_AVAILABLE DATA_.
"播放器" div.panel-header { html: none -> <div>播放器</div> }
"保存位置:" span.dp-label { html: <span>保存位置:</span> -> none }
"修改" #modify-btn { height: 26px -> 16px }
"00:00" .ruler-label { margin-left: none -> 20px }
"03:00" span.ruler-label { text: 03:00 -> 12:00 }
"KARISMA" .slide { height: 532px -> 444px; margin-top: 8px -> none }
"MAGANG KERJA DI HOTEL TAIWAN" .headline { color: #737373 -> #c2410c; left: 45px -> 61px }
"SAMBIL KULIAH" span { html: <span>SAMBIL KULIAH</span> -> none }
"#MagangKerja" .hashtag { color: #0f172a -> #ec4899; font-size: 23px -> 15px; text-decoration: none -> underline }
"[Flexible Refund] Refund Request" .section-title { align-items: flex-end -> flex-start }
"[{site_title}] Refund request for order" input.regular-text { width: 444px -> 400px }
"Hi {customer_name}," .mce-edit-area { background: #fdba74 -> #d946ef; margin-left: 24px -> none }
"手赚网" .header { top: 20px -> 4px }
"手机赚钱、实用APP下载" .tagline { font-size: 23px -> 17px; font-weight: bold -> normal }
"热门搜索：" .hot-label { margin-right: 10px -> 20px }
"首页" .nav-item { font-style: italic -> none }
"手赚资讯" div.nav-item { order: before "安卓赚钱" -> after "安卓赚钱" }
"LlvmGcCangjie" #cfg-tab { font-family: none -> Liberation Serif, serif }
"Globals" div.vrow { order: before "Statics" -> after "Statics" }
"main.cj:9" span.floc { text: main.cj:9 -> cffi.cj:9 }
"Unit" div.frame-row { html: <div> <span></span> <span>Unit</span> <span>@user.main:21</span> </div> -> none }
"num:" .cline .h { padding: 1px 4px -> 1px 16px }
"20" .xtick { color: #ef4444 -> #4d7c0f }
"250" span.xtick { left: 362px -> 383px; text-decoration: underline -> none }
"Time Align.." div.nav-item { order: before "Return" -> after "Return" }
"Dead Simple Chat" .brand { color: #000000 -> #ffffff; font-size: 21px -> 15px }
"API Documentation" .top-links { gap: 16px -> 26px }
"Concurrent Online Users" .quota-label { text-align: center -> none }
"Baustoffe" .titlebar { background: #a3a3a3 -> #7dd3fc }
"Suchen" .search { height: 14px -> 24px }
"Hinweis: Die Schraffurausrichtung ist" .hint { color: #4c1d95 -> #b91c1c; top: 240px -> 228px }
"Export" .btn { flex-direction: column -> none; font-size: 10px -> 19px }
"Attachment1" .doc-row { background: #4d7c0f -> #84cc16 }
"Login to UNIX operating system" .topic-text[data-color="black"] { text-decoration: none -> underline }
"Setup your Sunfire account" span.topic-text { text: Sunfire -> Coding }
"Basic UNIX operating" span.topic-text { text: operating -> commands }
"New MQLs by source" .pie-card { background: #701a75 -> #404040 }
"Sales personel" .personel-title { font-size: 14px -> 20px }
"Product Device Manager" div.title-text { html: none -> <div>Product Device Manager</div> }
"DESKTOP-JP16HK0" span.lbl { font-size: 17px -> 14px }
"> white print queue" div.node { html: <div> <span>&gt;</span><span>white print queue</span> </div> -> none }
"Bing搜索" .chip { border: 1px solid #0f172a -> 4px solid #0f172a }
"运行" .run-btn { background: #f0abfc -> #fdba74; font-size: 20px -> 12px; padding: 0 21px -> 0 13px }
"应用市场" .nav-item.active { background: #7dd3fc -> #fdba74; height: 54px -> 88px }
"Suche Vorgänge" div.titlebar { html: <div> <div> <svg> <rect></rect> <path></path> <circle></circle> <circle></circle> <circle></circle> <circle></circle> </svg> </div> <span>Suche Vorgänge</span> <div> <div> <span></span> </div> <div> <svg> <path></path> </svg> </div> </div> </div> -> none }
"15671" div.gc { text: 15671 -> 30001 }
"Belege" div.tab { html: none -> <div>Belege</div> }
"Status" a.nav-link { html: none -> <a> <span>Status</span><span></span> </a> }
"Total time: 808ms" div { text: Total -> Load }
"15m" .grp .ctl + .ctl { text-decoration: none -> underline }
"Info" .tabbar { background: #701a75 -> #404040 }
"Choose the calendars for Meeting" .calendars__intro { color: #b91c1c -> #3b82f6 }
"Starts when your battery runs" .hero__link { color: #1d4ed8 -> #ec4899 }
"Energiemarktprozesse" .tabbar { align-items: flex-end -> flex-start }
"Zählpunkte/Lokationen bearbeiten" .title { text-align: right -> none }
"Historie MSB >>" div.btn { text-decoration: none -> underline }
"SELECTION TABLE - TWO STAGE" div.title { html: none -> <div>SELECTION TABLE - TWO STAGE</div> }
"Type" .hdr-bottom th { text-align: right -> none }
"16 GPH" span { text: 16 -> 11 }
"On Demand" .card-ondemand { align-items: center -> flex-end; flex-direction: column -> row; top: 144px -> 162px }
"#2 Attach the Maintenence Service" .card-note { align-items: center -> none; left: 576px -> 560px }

_YOUR INSTRUCTIONS_. The answer must be one number: how many lines in the material above contain the word "after".

_ANSWER SPACE_. 3